%%

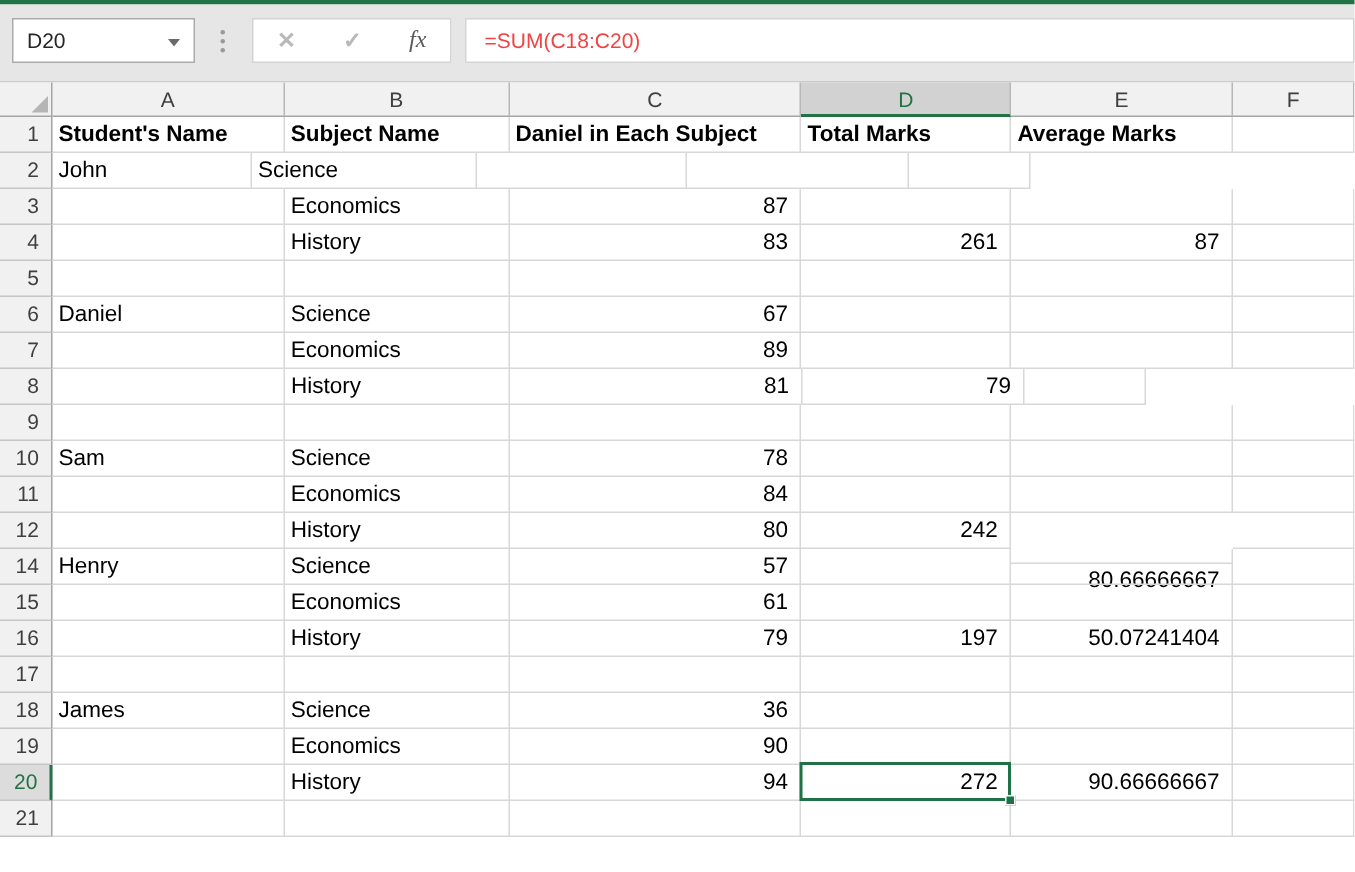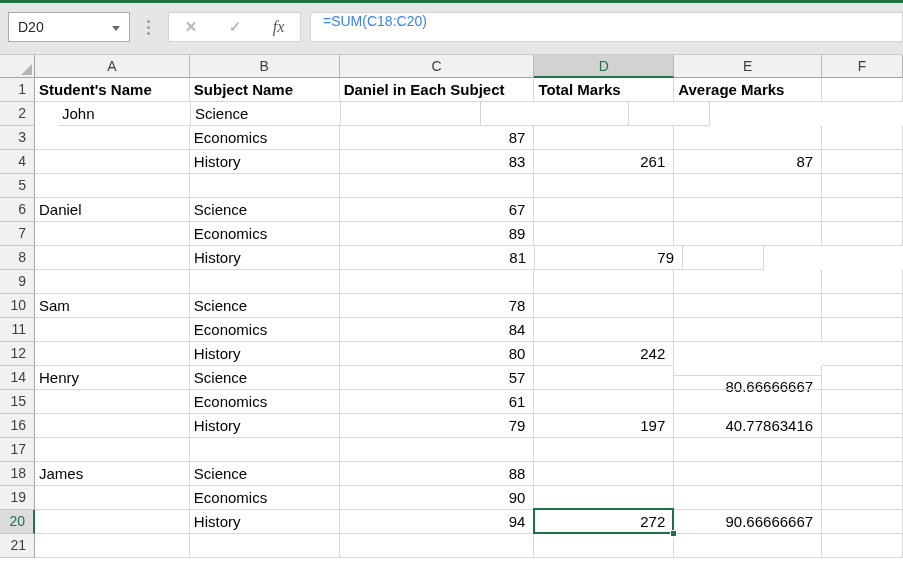--- a/index.html
+++ b/index.html
@@ -32,22 +32,22 @@
   .fx-panel {
     position: absolute; left: 168px; top: 9px; width: 133px; height: 30px;
     background: #fff; border: 1px solid #d4d4d4;
     display: flex; align-items: center; justify-content: space-around;
   }
   .btn-cancel, .btn-enter { color: #b9b9b9; font-size: 15px; font-weight: bold; }
   .btn-fx { color: #595959; font-size: 16px; font-style: italic; font-family: "Liberation Serif", serif; }
   .formula-bar {
     position: absolute; left: 310px; top: 9px; width: 593px; height: 30px;
     background: #fff; border: 1px solid #d4d4d4;
-    display: flex; align-items: flex-start; padding-left: 12px;
-    font-size: 14px; color: #3b82f6;
+    display: flex; align-items: center; padding-left: 12px;
+    font-size: 14px; color: #ef4444;
   }
   
   .sheet { position: absolute; top: 54px; left: 0; width: 903px; height: 527px; overflow: hidden; }
   .hdr-row { display: flex; height: 24px; border-top: 1px solid #cacaca; }
   .corner {
     width: 35px; position: relative; background: #f1f1f1;
     border-right: 1px solid #a5a5a5; border-bottom: 1px solid #a5a5a5;
   }
   .corner::after {
     content: ''; position: absolute; right: 2px; bottom: 2px;
@@ -122,21 +122,21 @@
         <div class="rowhdr">1</div>
         <div class="cell bold" style="width: 155px;">Student's Name</div>
         <div class="cell bold" style="width: 150px;">Subject Name</div>
         <div class="cell bold" style="width: 195px;">Daniel in Each Subject</div>
         <div class="cell bold" style="width: 140px;">Total Marks</div>
         <div class="cell bold" style="width: 148px;">Average Marks</div>
         <div class="cell bold" style="width: 81px;"></div>
       </div>
       <div class="row">
         <div class="rowhdr">2</div>
-        <div class="cell" style="width: 133px; margin-left: 23px;">John</div>
+        <div class="cell" style="width: 133px;">John</div>
         <div class="cell" style="width: 150px;">Science</div>
         <div class="cell num" style="width: 140px;"></div>
         <div class="cell num" style="width: 148px;"></div>
         <div class="cell" style="width: 81px;"></div>
       </div>
       <div class="row">
         <div class="rowhdr">3</div>
         <div class="cell" style="width: 155px;"></div>
         <div class="cell" style="width: 150px;">Economics</div>
         <div class="cell num" style="width: 195px;">87</div>
@@ -241,37 +241,37 @@
         <div class="cell num" style="width: 140px;"></div>
         <div class="cell num" style="width: 148px;"></div>
         <div class="cell" style="width: 81px;"></div>
       </div>
       <div class="row">
         <div class="rowhdr">16</div>
         <div class="cell" style="width: 155px;"></div>
         <div class="cell" style="width: 150px;">History</div>
         <div class="cell num" style="width: 195px;">79</div>
         <div class="cell num" style="width: 140px;">197</div>
-        <div class="cell num" style="width: 148px;">40.77863416</div>
+        <div class="cell num" style="width: 148px;">50.07241404</div>
         <div class="cell" style="width: 81px;"></div>
       </div>
       <div class="row">
         <div class="rowhdr">17</div>
         <div class="cell" style="width: 155px;"></div>
         <div class="cell" style="width: 150px;"></div>
         <div class="cell num" style="width: 195px;"></div>
         <div class="cell num" style="width: 140px;"></div>
         <div class="cell num" style="width: 148px;"></div>
         <div class="cell" style="width: 81px;"></div>
       </div>
       <div class="row">
         <div class="rowhdr">18</div>
         <div class="cell" style="width: 155px;">James</div>
         <div class="cell" style="width: 150px;">Science</div>
-        <div class="cell num" style="width: 195px;">88</div>
+        <div class="cell num" style="width: 195px;">36</div>
         <div class="cell num" style="width: 140px;"></div>
         <div class="cell num" style="width: 148px;"></div>
         <div class="cell" style="width: 81px;"></div>
       </div>
       <div class="row">
         <div class="rowhdr">19</div>
         <div class="cell" style="width: 155px;"></div>
         <div class="cell" style="width: 150px;">Economics</div>
         <div class="cell num" style="width: 195px;">90</div>
         <div class="cell num" style="width: 140px;"></div>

%%

▸ **Work to be completed**
Type the listing out again word for word, passing over each picture.

▸ **Task output**
--- a/index.html
+++ b/index.html
@@ -32,22 +32,22 @@
   .fx-panel {
     position: absolute; left: 168px; top: 9px; width: 133px; height: 30px;
     background: #fff; border: 1px solid #d4d4d4;
     display: flex; align-items: center; justify-content: space-around;
   }
   .btn-cancel, .btn-enter { color: #b9b9b9; font-size: 15px; font-weight: bold; }
   .btn-fx { color: #595959; font-size: 16px; font-style: italic; font-family: "Liberation Serif", serif; }
   .formula-bar {
     position: absolute; left: 310px; top: 9px; width: 593px; height: 30px;
     background: #fff; border: 1px solid #d4d4d4;
-    display: flex; align-items: flex-start; padding-left: 12px;
-    font-size: 14px; color: #3b82f6;
+    display: flex; align-items: center; padding-left: 12px;
+    font-size: 14px; color: #ef4444;
   }
   
   .sheet { position: absolute; top: 54px; left: 0; width: 903px; height: 527px; overflow: hidden; }
   .hdr-row { display: flex; height: 24px; border-top: 1px solid #cacaca; }
   .corner {
     width: 35px; position: relative; background: #f1f1f1;
     border-right: 1px solid #a5a5a5; border-bottom: 1px solid #a5a5a5;
   }
   .corner::after {
     content: ''; position: absolute; right: 2px; bottom: 2px;
@@ -122,21 +122,21 @@
         <div class="rowhdr">1</div>
         <div class="cell bold" style="width: 155px;">Student's Name</div>
         <div class="cell bold" style="width: 150px;">Subject Name</div>
         <div class="cell bold" style="width: 195px;">Daniel in Each Subject</div>
         <div class="cell bold" style="width: 140px;">Total Marks</div>
         <div class="cell bold" style="width: 148px;">Average Marks</div>
         <div class="cell bold" style="width: 81px;"></div>
       </div>
       <div class="row">
         <div class="rowhdr">2</div>
-        <div class="cell" style="width: 133px; margin-left: 23px;">John</div>
+        <div class="cell" style="width: 133px;">John</div>
         <div class="cell" style="width: 150px;">Science</div>
         <div class="cell num" style="width: 140px;"></div>
         <div class="cell num" style="width: 148px;"></div>
         <div class="cell" style="width: 81px;"></div>
       </div>
       <div class="row">
         <div class="rowhdr">3</div>
         <div class="cell" style="width: 155px;"></div>
         <div class="cell" style="width: 150px;">Economics</div>
         <div class="cell num" style="width: 195px;">87</div>
@@ -241,37 +241,37 @@
         <div class="cell num" style="width: 140px;"></div>
         <div class="cell num" style="width: 148px;"></div>
         <div class="cell" style="width: 81px;"></div>
       </div>
       <div class="row">
         <div class="rowhdr">16</div>
         <div class="cell" style="width: 155px;"></div>
         <div class="cell" style="width: 150px;">History</div>
         <div class="cell num" style="width: 195px;">79</div>
         <div class="cell num" style="width: 140px;">197</div>
-        <div class="cell num" style="width: 148px;">40.77863416</div>
+        <div class="cell num" style="width: 148px;">50.07241404</div>
         <div class="cell" style="width: 81px;"></div>
       </div>
       <div class="row">
         <div class="rowhdr">17</div>
         <div class="cell" style="width: 155px;"></div>
         <div class="cell" style="width: 150px;"></div>
         <div class="cell num" style="width: 195px;"></div>
         <div class="cell num" style="width: 140px;"></div>
         <div class="cell num" style="width: 148px;"></div>
         <div class="cell" style="width: 81px;"></div>
       </div>
       <div class="row">
         <div class="rowhdr">18</div>
         <div class="cell" style="width: 155px;">James</div>
         <div class="cell" style="width: 150px;">Science</div>
-        <div class="cell num" style="width: 195px;">88</div>
+        <div class="cell num" style="width: 195px;">36</div>
         <div class="cell num" style="width: 140px;"></div>
         <div class="cell num" style="width: 148px;"></div>
         <div class="cell" style="width: 81px;"></div>
       </div>
       <div class="row">
         <div class="rowhdr">19</div>
         <div class="cell" style="width: 155px;"></div>
         <div class="cell" style="width: 150px;">Economics</div>
         <div class="cell num" style="width: 195px;">90</div>
         <div class="cell num" style="width: 140px;"></div>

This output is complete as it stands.